There was a lot of talk at the 2023 BMA annual representative meeting, and in the media, on whether the government’s training proposals for medics would ‘dumb down’ health qualifications as well as questions about whether anything would be done to retain trained healthcare staff in the NHS as countries seek to poach highly skilled staff from the NHS, in much the same way as the UK attempts to do so with its health and care worker visa that attracts non-UK citizens to come to the UK to work in the health care sector as doctors, nurses or care providers.

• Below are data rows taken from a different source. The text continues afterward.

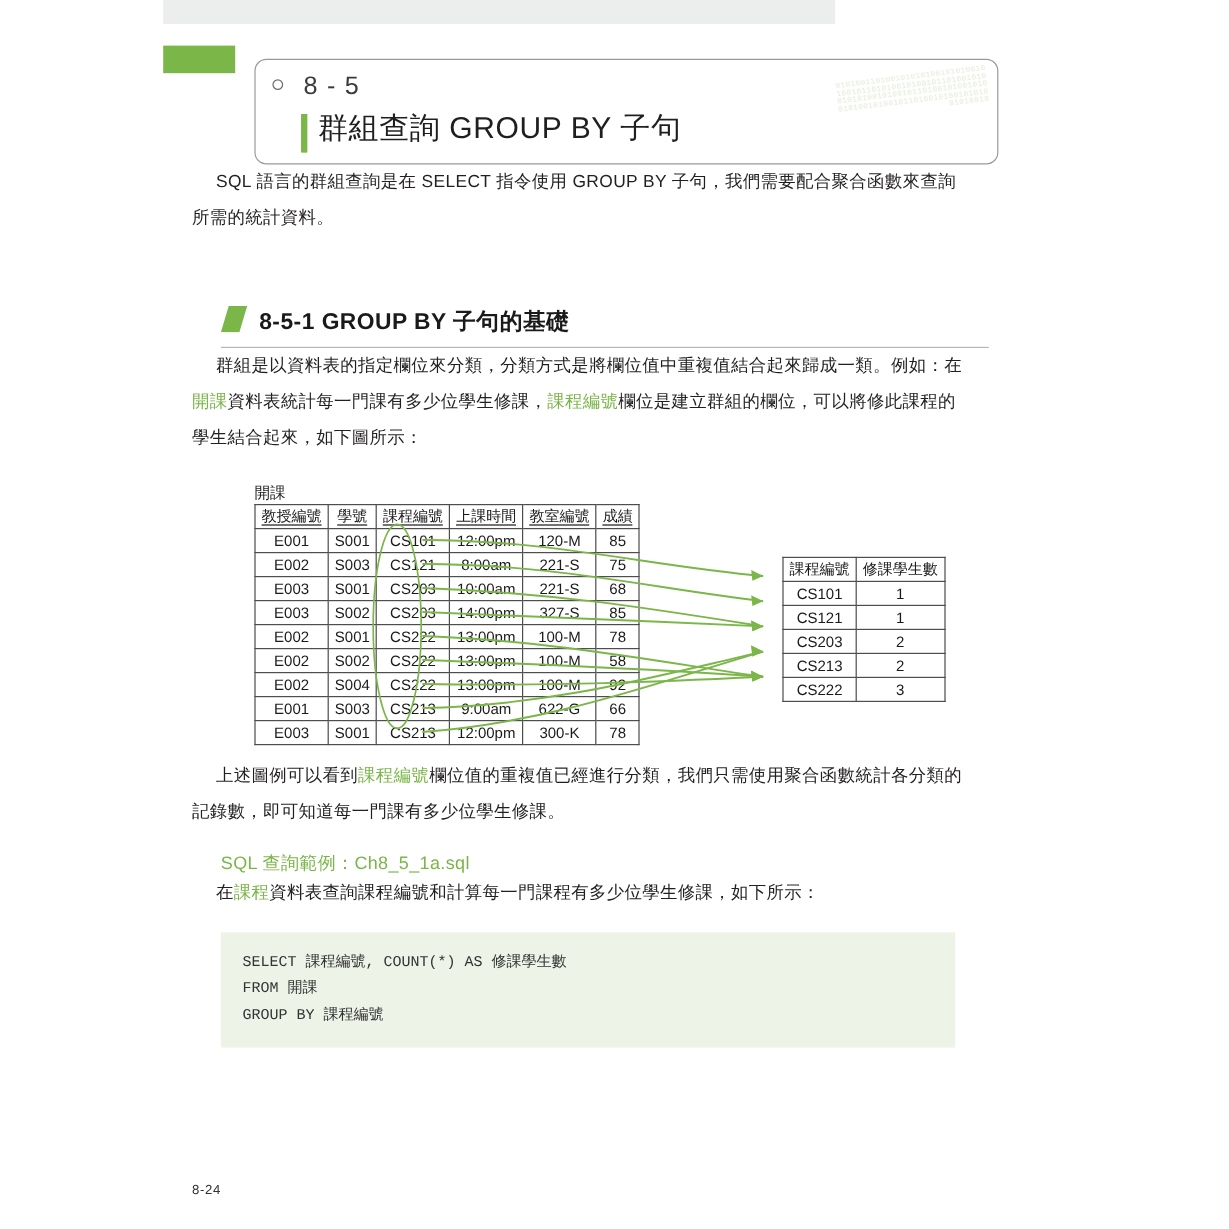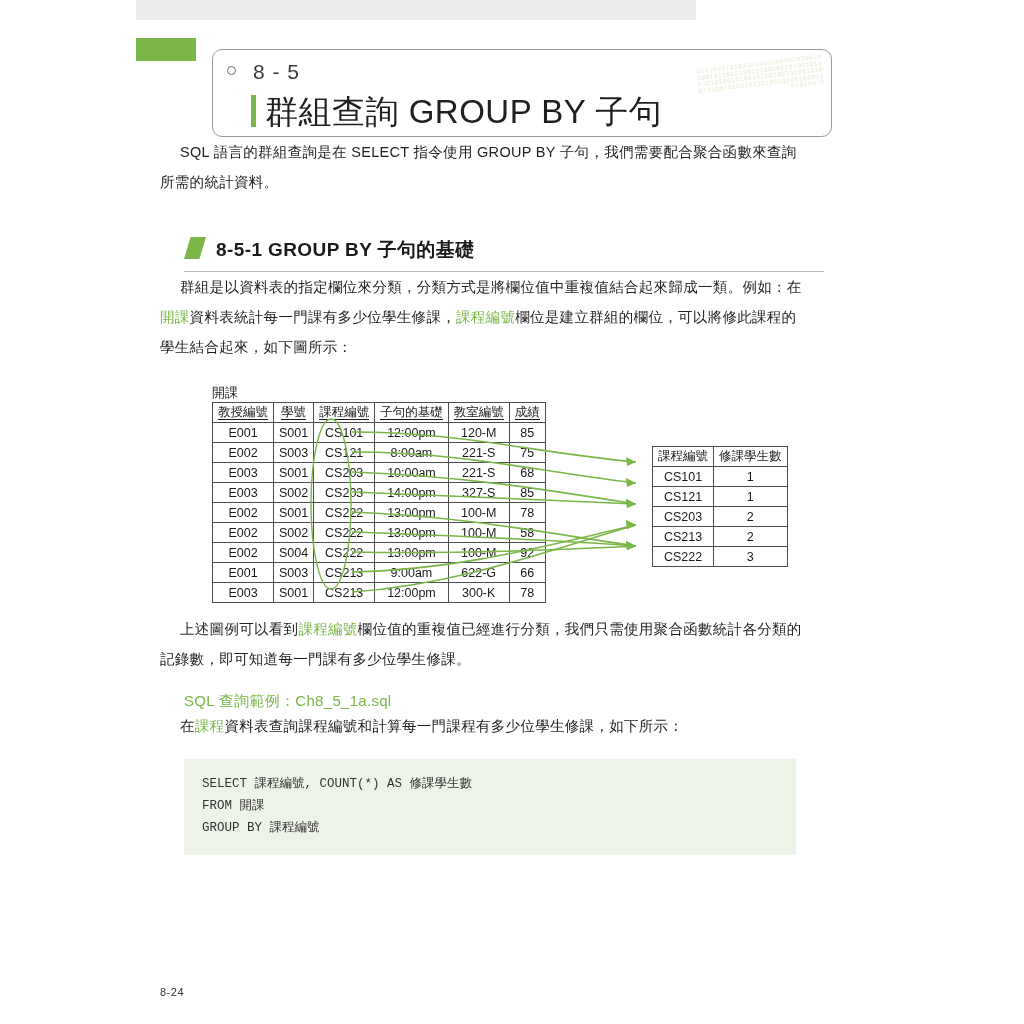--- a/index.html
+++ b/index.html
@@ -61,21 +61,21 @@
     position: absolute;
     left: 40px; top: 10px;
     font-size: 21px;
     color: #3b3b3b;
     letter-spacing: 1px;
     font-family: "Liberation Sans", sans-serif;
   }
   .sec-title {
     position: absolute;
     left: 52px; top: 40px;
-    font-size: 33px;
+    font-size: 25px;
     color: #1f1f1f;
     font-family: "Liberation Sans", sans-serif;
     letter-spacing: 0.5px;
   }
   .binary-deco {
     position: absolute;
     right: 10px; top: 4px;
     width: 130px; height: 60px;
     font-size: 6.5px;
     line-height: 6.5px;
@@ -94,21 +94,21 @@
     margin: 0;
     font-size: 14.5px;
     line-height: 30px;
     color: #231f20;
     letter-spacing: 0.3px;
   }
   .para1 { margin-top: 26px; margin-left: 24px; width: 640px; text-indent: 20px; }
 
   
   .subhead-wrap {
-    margin-top: 40px;
+    margin-top: 58px;
     margin-left: 24px;
     width: 640px;
     position: relative;
     border-bottom: 1px solid #b8b8b8;
     padding-bottom: 8px;
   }
   .subhead-mark {
     display: inline-block;
     width: 22px; height: 22px;
     background: #7ab648;
@@ -230,21 +230,21 @@
 
     <div class="figure">
       <div class="fig-caption">開課</div>
 
       <table class="tbl left-table">
         <thead>
           <tr id="lt-head">
               <th><span>教授編號</span></th>
               <th><span>學號</span></th>
               <th><span>課程編號</span></th>
-              <th><span>子句的基礎</span></th>
+              <th><span>上課時間</span></th>
               <th><span>教室編號</span></th>
               <th><span>成績</span></th>
             </tr>
         </thead>
         <tbody id="lt-body">
             <tr>
               <td>E001</td>
               <td>S001</td>
               <td>CS101</td>
               <td>12:00pm</td>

In this article, our immigration solicitors take a look at the health and care worker visa because it seems generally accepted by NHS trust managers, private hospitals, GP practices, medical facilities, and care and nursing home, that there is and will continue to be a recruitment crisis in the healthcare sector that can only be met in the short to medium term by overseas recruitment. That means health sector employers sponsoring workers from overseas to meet the ever-growing health demands of an ageing UK population and lengthening NHS waiting lists.

UK Online and London-Based Immigration Solicitors and Sponsorship Licence Lawyers

For sponsor licence and health and care worker advice call OTS Solicitors on 0203 959 9123 or contact us online.

Visas for medical professionals and care sector workers

When we need medical help for our children, physio to treat a back injury due to sitting hunched over a computer through working from home or when we are looking for a nursing home for grandma or a care home for grandad, we expect immediate service. Nowadays it can seem as if we rarely get it.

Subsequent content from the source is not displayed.